Максим чешет голову. Плечи его лабораторного халата покрываются перхотью.
– Я заметил, что ты не положил в рюкзак Евангелие. И снял со свитера крест.
– Там, куда мы идем, Евангелие и крест могут оказаться не в почете.
– Но на свитере он все равно заметен. Видишь? Там, где был крест, черный цвет темнее. Он как будто оставил отпечаток. И Евангелие тоже еще в тебе.
– Может быть…
– И все же не знаю, достаточно ли этого. Говорят, что некоторые создания снаружи способны читать мысли.
– В таком случае, я постараюсь не думать.
– Это хорошо удается солдатам. Не знаю, способен ли на это ты.
– Посмотрим.
– Да. Посмотрим. Значит, прощай, Джон?
– «Прощай» – слишком драматично. Я предпочитаю по-итальянски: чао.
– Значит, чао, Джон.
– Чао, Максим.
Я надеваю рюкзак, выхожу из комнаты, бывшей моим домом все эти годы, и не оборачиваюсь. В ней для меня ничего нет. Там мой друг, это правда. Но дружба – это вещь, которую носишь в себе, в сердце. Как ностальгию и раскаяние. Если хочешь выжить в этом ужасном новом мире, необходимо заставлять себя думать, что это так. Что чувства – это огонек, горящий в сердце. Если будешь оборачиваться, если будешь искать в памяти людей и места, которые были тебе дороги, ты рискуешь превратиться в соляной столб, как жена Лота в Библии.
4. Наружу!
Я с трудом поднимаюсь по ведущей к выходу лестнице.
Рюкзак давит на спину. Лямки натирают плечи. При этом мой груз – ничто по сравнению с тем, что тащат солдаты Швейцарской Гвардии, помимо гигантских рюкзаков несущие на себе оружие и бронежилеты. На их головах каски американского типа и очки ночного видения. У меня есть такие же, они висят на крючке моего рюкзака. Я поправляю ремень своего «шмайссера», пытаясь надеть его, как остальные. Я представления не имею, как им пользоваться, но предполагаю, что рано или поздно кто-нибудь мне это объяснит.
Какой-то человек с разбегу толкает меня в спину, и я ударяюсь о стену.
Из-за рюкзака я теряю равновесие и грохаюсь на землю. Шлем падает с меня, откатывается к противоположной стене.
– Лыжню! – кричит Карл Бун, пробегая мимо меня с издевательским хохотом.
Это он толкнул меня. На нем столько оружия и вещей, что солдат занимает больше половины ширины коридора. При этом, проносясь к выходу, он гарцует, как породистый конь.

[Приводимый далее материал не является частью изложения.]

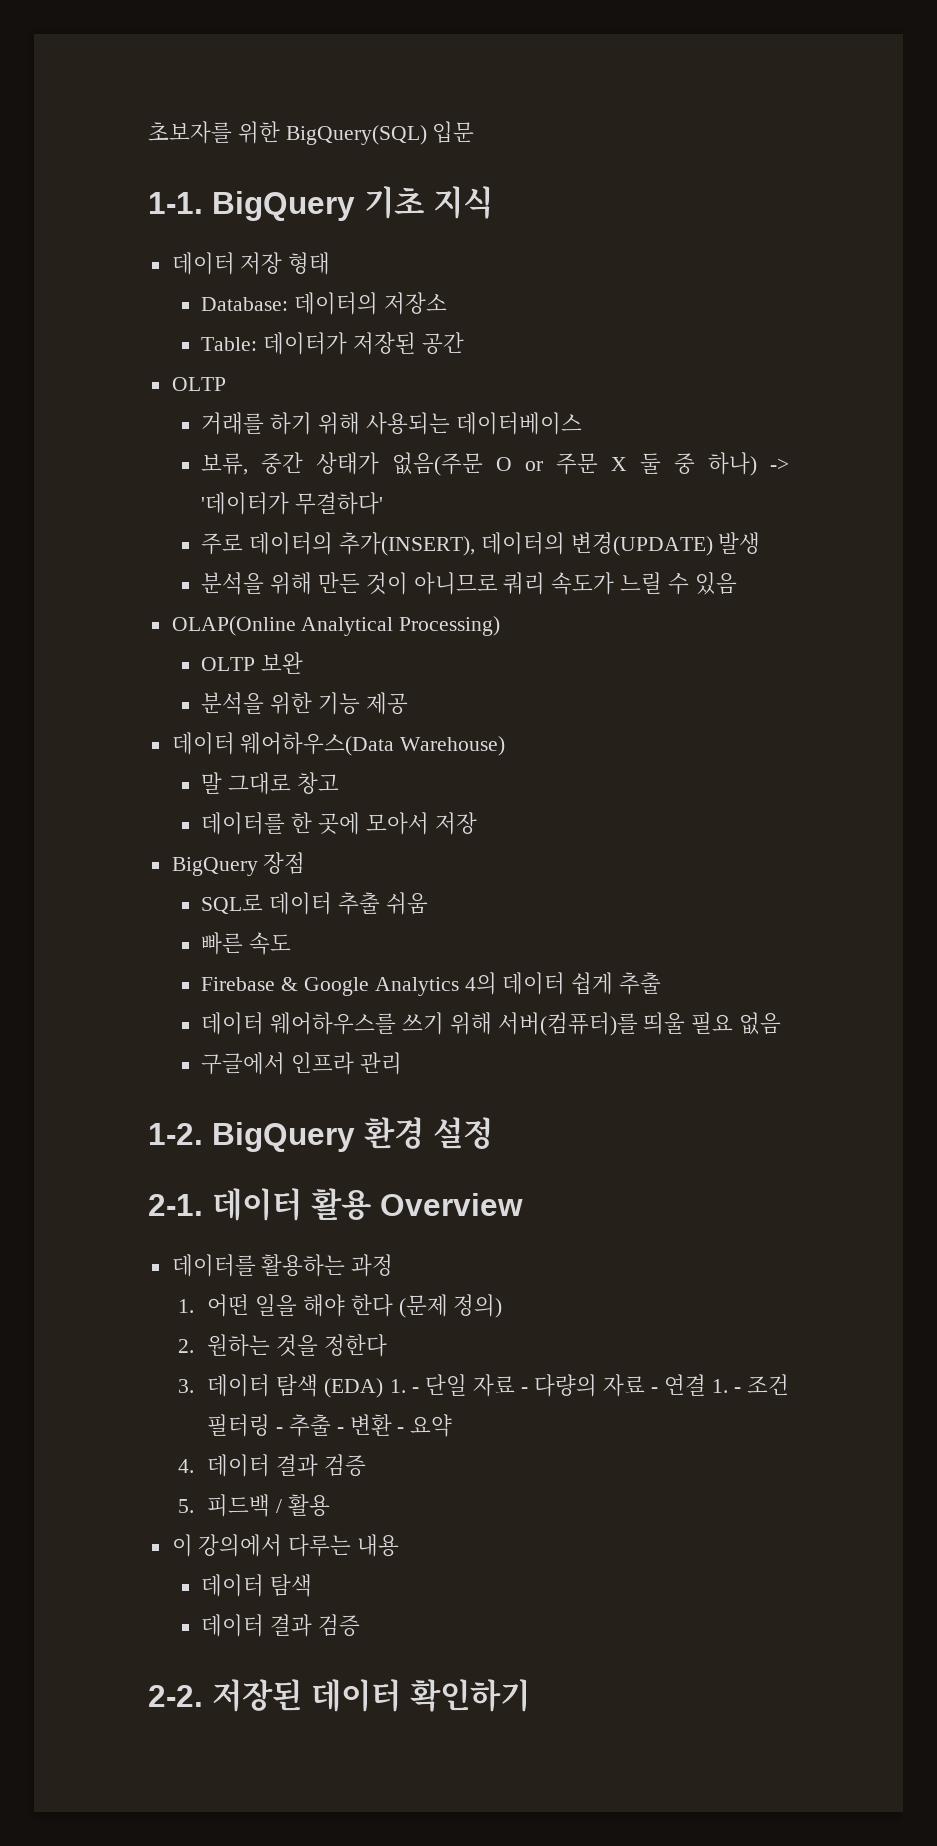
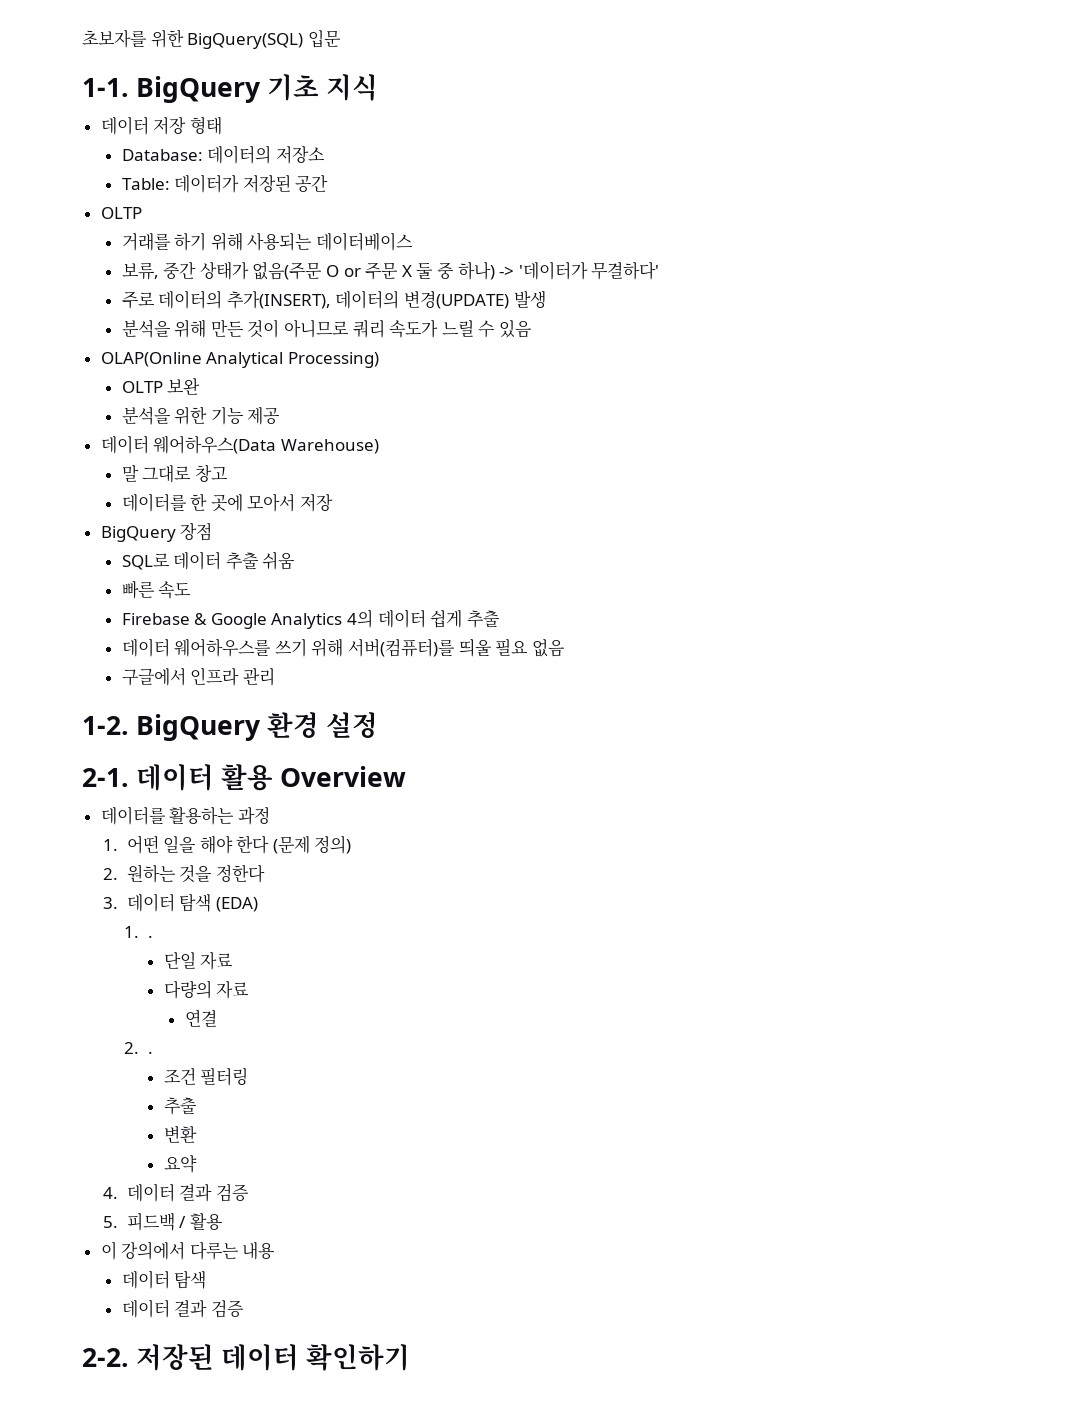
- 3. 데이터 탐색 (EDA) 1. - 단일 자료 - 다량의 자료 - 연결 1. - 조건 필터링 - 추출 - 변환 - 요약
+ 3. 데이터 탐색 (EDA)
+ 1. .
+ 단일 자료
+ 다량의 자료
+ 연결
+ 2. .
+ 조건 필터링
+ 추출
+ 변환
+ 요약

То, что он может бежать со всей этой тяжестью, кажется мне невероятным.
Капитан Дюран останавливает его на лету.
– Стоять, солдат!
Бун встает по стойке «смирно», мгновенно перейдя он беспорядочного движения к абсолютной неподвижности.
– Так точно, капитан!
– Куда ты, по-твоему, идешь?
– Так точно, капитан, наружу!
– Перестань разыгрывать из себя клоуна, Бун.
– Я симулировал подобающий энтузиазм, синьор. При всем моем уважении, синьор, солдат Гвардии Ватикана не клоун, синьор. У клоунов смешная одежда и огромные носы из красной резины.
Капитан качает головой:
– Вольно. И больше не бегай. Учти, что, если ты сломаешь по дороге ногу, нам придется бросить тебя.
– Чтобы быть спасенным туземцами, синьор? Чтобы выучиться плясать «хулу»?[26]